Start of Records for the exercise

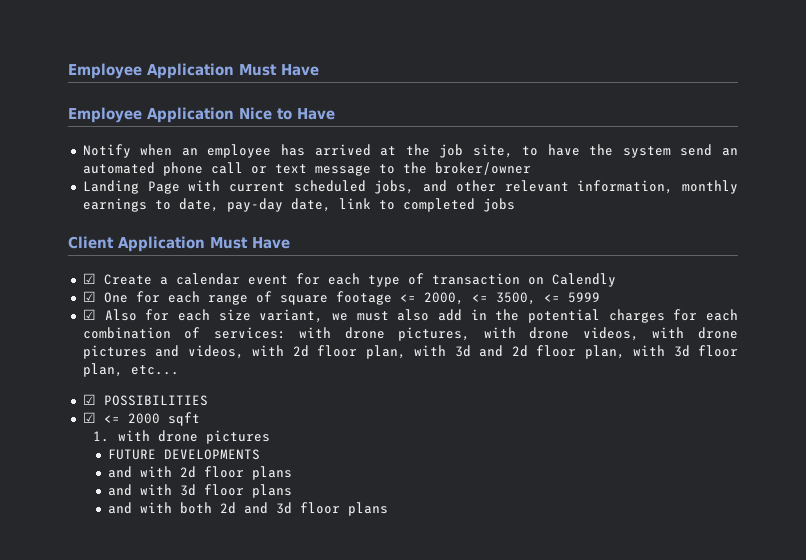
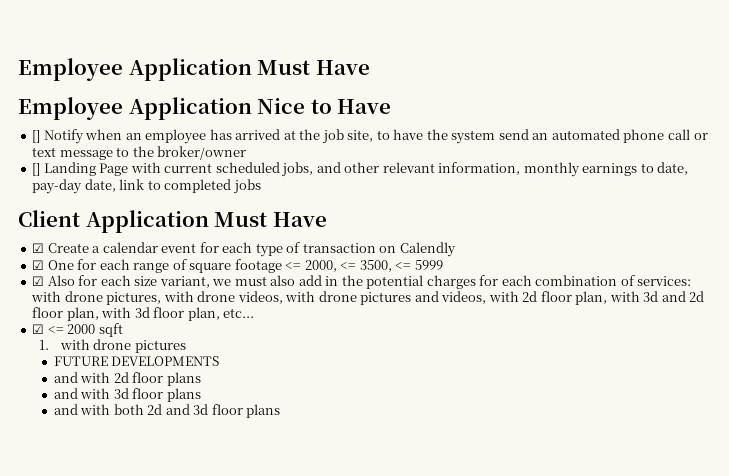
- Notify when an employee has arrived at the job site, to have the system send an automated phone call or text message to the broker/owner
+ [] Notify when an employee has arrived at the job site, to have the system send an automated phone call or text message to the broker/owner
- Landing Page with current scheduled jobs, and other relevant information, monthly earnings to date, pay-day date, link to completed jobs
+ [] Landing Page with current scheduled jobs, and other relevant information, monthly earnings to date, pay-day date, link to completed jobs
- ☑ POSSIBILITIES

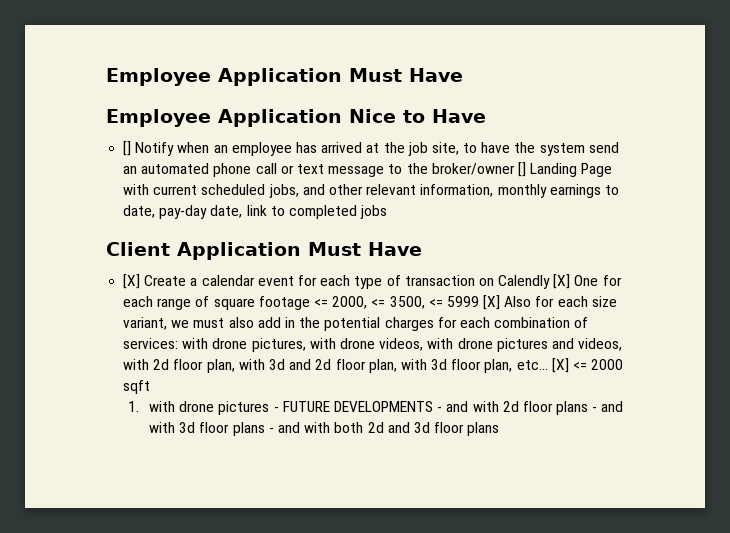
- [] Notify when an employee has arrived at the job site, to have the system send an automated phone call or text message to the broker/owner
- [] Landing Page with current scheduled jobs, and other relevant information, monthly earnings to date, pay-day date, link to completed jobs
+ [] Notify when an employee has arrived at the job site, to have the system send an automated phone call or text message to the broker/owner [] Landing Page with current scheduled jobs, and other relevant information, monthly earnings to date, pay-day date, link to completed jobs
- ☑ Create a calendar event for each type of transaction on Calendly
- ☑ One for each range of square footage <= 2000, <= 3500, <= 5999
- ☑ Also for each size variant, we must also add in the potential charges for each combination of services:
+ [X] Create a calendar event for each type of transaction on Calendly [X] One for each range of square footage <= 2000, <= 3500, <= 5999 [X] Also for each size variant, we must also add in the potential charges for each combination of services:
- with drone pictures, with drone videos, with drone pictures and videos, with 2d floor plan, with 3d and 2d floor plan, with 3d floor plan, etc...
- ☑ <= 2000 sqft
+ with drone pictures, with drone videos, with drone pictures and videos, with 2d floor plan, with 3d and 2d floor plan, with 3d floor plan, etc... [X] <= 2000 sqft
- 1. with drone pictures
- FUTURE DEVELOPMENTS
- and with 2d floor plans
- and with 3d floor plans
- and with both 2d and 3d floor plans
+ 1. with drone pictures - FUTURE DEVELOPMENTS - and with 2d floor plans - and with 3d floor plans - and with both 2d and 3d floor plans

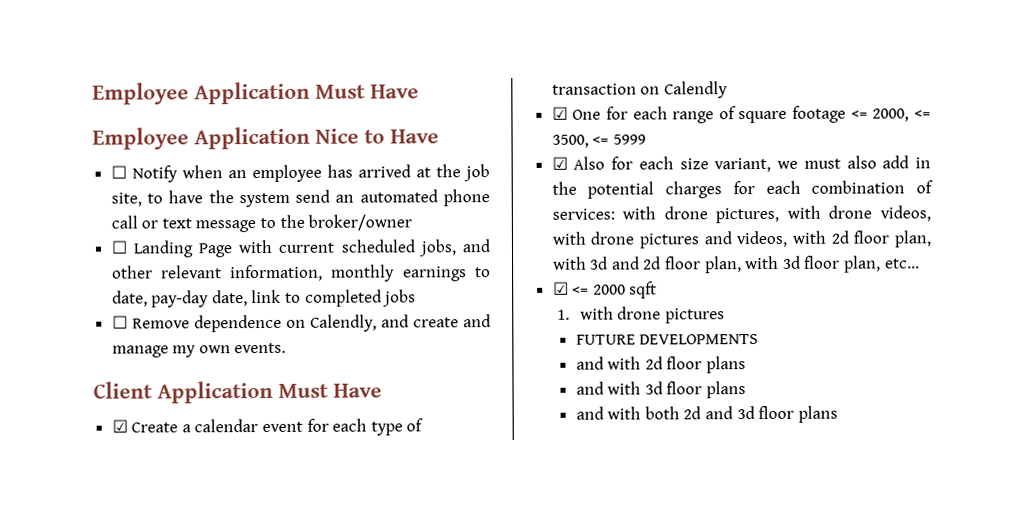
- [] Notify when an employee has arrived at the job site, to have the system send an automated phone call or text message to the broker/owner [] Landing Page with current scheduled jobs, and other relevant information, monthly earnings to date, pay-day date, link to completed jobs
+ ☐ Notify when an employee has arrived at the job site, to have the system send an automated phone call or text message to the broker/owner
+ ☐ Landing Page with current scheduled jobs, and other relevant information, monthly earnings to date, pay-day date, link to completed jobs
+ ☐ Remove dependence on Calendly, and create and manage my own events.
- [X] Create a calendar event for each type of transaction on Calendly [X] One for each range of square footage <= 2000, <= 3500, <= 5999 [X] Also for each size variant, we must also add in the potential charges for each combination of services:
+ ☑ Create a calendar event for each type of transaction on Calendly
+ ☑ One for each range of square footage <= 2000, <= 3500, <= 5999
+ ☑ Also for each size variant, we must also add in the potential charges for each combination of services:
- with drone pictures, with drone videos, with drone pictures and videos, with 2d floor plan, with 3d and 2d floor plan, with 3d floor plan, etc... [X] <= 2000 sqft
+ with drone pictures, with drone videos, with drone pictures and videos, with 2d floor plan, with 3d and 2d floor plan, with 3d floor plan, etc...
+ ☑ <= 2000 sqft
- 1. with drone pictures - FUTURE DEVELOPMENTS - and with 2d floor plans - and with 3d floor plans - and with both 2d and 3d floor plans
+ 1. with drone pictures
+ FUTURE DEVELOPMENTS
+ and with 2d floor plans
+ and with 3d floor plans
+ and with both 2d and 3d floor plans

End of Records for the exercise

Quote the material exactly. Pictures stay out.

- Notify when an employee has arrived at the job site, to have the system send an automated phone call or text message to the broker/owner
+ [] Notify when an employee has arrived at the job site, to have the system send an automated phone call or text message to the broker/owner
- Landing Page with current scheduled jobs, and other relevant information, monthly earnings to date, pay-day date, link to completed jobs
+ [] Landing Page with current scheduled jobs, and other relevant information, monthly earnings to date, pay-day date, link to completed jobs
- ☑ POSSIBILITIES

- [] Notify when an employee has arrived at the job site, to have the system send an automated phone call or text message to the broker/owner
- [] Landing Page with current scheduled jobs, and other relevant information, monthly earnings to date, pay-day date, link to completed jobs
+ [] Notify when an employee has arrived at the job site, to have the system send an automated phone call or text message to the broker/owner [] Landing Page with current scheduled jobs, and other relevant information, monthly earnings to date, pay-day date, link to completed jobs
- ☑ Create a calendar event for each type of transaction on Calendly
- ☑ One for each range of square footage <= 2000, <= 3500, <= 5999
- ☑ Also for each size variant, we must also add in the potential charges for each combination of services:
+ [X] Create a calendar event for each type of transaction on Calendly [X] One for each range of square footage <= 2000, <= 3500, <= 5999 [X] Also for each size variant, we must also add in the potential charges for each combination of services:
- with drone pictures, with drone videos, with drone pictures and videos, with 2d floor plan, with 3d and 2d floor plan, with 3d floor plan, etc...
- ☑ <= 2000 sqft
+ with drone pictures, with drone videos, with drone pictures and videos, with 2d floor plan, with 3d and 2d floor plan, with 3d floor plan, etc... [X] <= 2000 sqft
- 1. with drone pictures
- FUTURE DEVELOPMENTS
- and with 2d floor plans
- and with 3d floor plans
- and with both 2d and 3d floor plans
+ 1. with drone pictures - FUTURE DEVELOPMENTS - and with 2d floor plans - and with 3d floor plans - and with both 2d and 3d floor plans

- [] Notify when an employee has arrived at the job site, to have the system send an automated phone call or text message to the broker/owner [] Landing Page with current scheduled jobs, and other relevant information, monthly earnings to date, pay-day date, link to completed jobs
+ ☐ Notify when an employee has arrived at the job site, to have the system send an automated phone call or text message to the broker/owner
+ ☐ Landing Page with current scheduled jobs, and other relevant information, monthly earnings to date, pay-day date, link to completed jobs
+ ☐ Remove dependence on Calendly, and create and manage my own events.
- [X] Create a calendar event for each type of transaction on Calendly [X] One for each range of square footage <= 2000, <= 3500, <= 5999 [X] Also for each size variant, we must also add in the potential charges for each combination of services:
+ ☑ Create a calendar event for each type of transaction on Calendly
+ ☑ One for each range of square footage <= 2000, <= 3500, <= 5999
+ ☑ Also for each size variant, we must also add in the potential charges for each combination of services:
- with drone pictures, with drone videos, with drone pictures and videos, with 2d floor plan, with 3d and 2d floor plan, with 3d floor plan, etc... [X] <= 2000 sqft
+ with drone pictures, with drone videos, with drone pictures and videos, with 2d floor plan, with 3d and 2d floor plan, with 3d floor plan, etc...
+ ☑ <= 2000 sqft
- 1. with drone pictures - FUTURE DEVELOPMENTS - and with 2d floor plans - and with 3d floor plans - and with both 2d and 3d floor plans
+ 1. with drone pictures
+ FUTURE DEVELOPMENTS
+ and with 2d floor plans
+ and with 3d floor plans
+ and with both 2d and 3d floor plans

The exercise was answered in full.